100th anniversary of the International Union of Geodesy and Geophysics: celebrating international cooperation in earth and space sciences
The International Union of Geodesy and Geophysics (IUGG) celebrated its 100th anniversary at UNESCO headquarters today. This non-governmental international scientific organization, established on 28 July 1919, is dedicated to advancing, promoting, and communicating knowledge of the Earth system, its space environment, and the dynamical processes causing change. IUGG through its various member organizations and UNESCO have been working closely for many decades to further their common goals: fostering research cooperation and disseminating scientific knowledge to promote resilience, sustainability and peace.
The anniversary was celebrated with a conference promoting international cooperation in earth and space sciences. The guest of honour, H.S.H. Prince Albert II of Monaco, received the IUGG Honorary Membership award for his “outstanding contributions to the promotion of climate change, water, biodiversity and oceanographic research”.
“The Earth Sciences hold the record of our small planet, a record stretching back 4,600 million years” reminded Shamila Nair-Bedouelle, UNESCO Assistant Director-General for the Natural Sciences. “Humanity has been here just for a tiny fraction of that time, yet it is increasingly obvious the threat we pose to life on earth. We have a short time to transform modern society in order to secure a sustainable future for all and our collaboration with the IUGG and several other scientific unions and associations is of vital importance for us.”
The conference brought together leading international scientific organisations, and was opened by Kathryn Waler, IUGG President, together with Shamila Nair-Bedouelle of UNESCO, Heide Hackmann of the International Science Council (ISC), Elena Manaenkova of the World Meteorological Organization(WMO), Ricardo Mena of the United Nations Office for Disaster Risk Reduction (UNDRR) and Lassina Zerbo of the Preparatory Commission for the Comprehensive Nuclear-Test-Ban Treaty Organization (CTBTO).
The programme explored how science can respond to societal needs and address critical challenges. It also highlights the many fields of expertise and collaboration between IUGG and UNESCO: climate change, disaster risk reduction, earth sciences with UNESCO’s International Geoscience and Geoparks Programme, ocean science with UNESCO’s Intergovernmental Oceanographic Commission, freshwater with UNESCO’s International Hydrological Programme, to name a few.
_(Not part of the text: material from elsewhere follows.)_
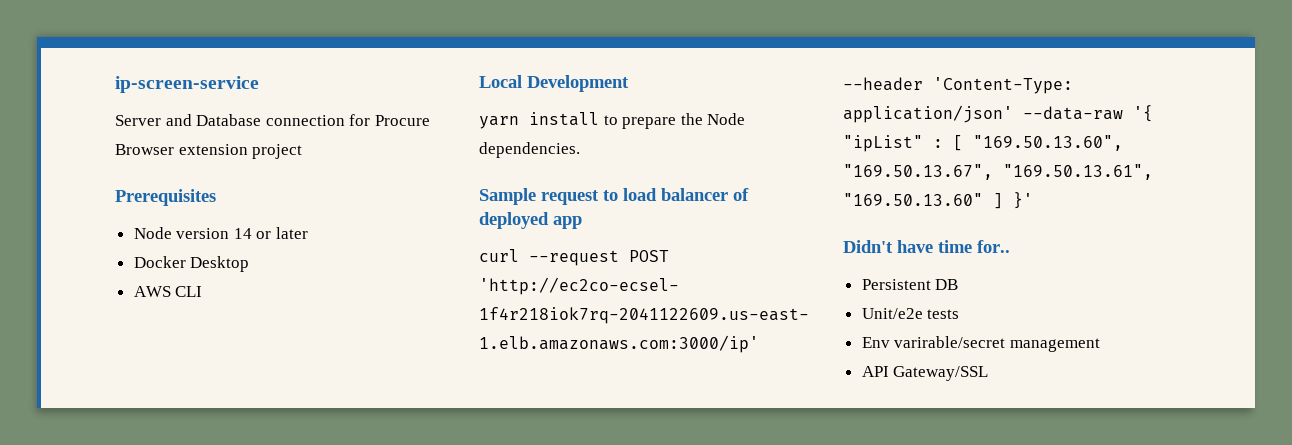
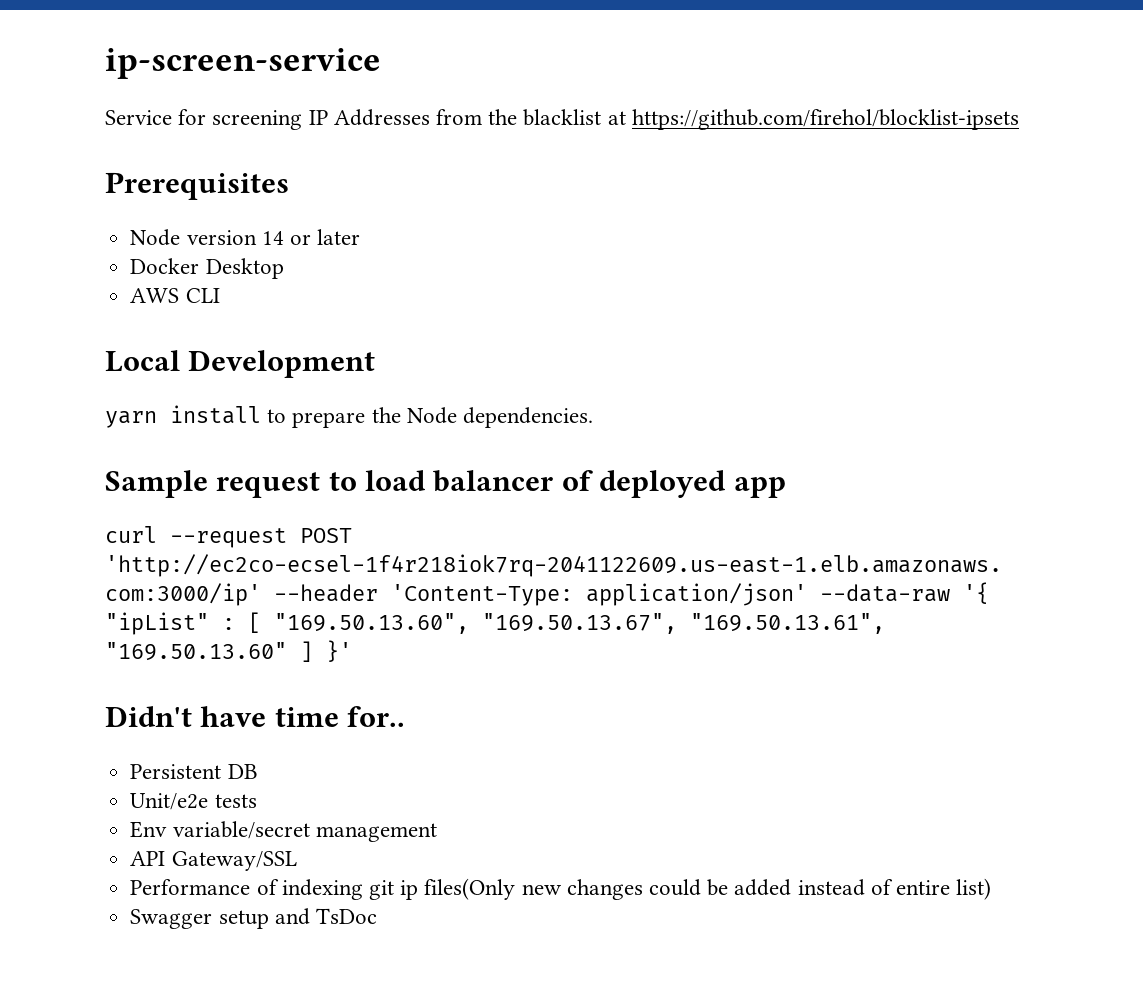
[115,114,430,126] [115,144,303,159] Server and Database connection for Procure Browser extension project -> [105,109,1019,130] Service for screening IP Addresses from the blacklist at https://github.com/firehol/blocklist-ipsets
[894,336,1006,348] varirable/secret -> [172,821,310,839] variable/secret
(989, 373) none -> [130,878,992,900] [130,908,377,929] // Performance of indexing git ip files(Only new changes could be added instead of entire list) // Swagger setup and TsDoc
Vladimir Ryabinin, Executive Secretary of the Intergovernmental Oceanographic Commission of UNESCO, provided some insights on Ocean Science for Sustainable Development.
All of these fields are essential to human well-being and sustainable development, and can provide the tools we need to create a more sustainable future for people and the planet.
The celebrations closed with a performance by the PhiloGaïa Orchestra, of compositions based on geophysical images, entitled “We love our planet!”.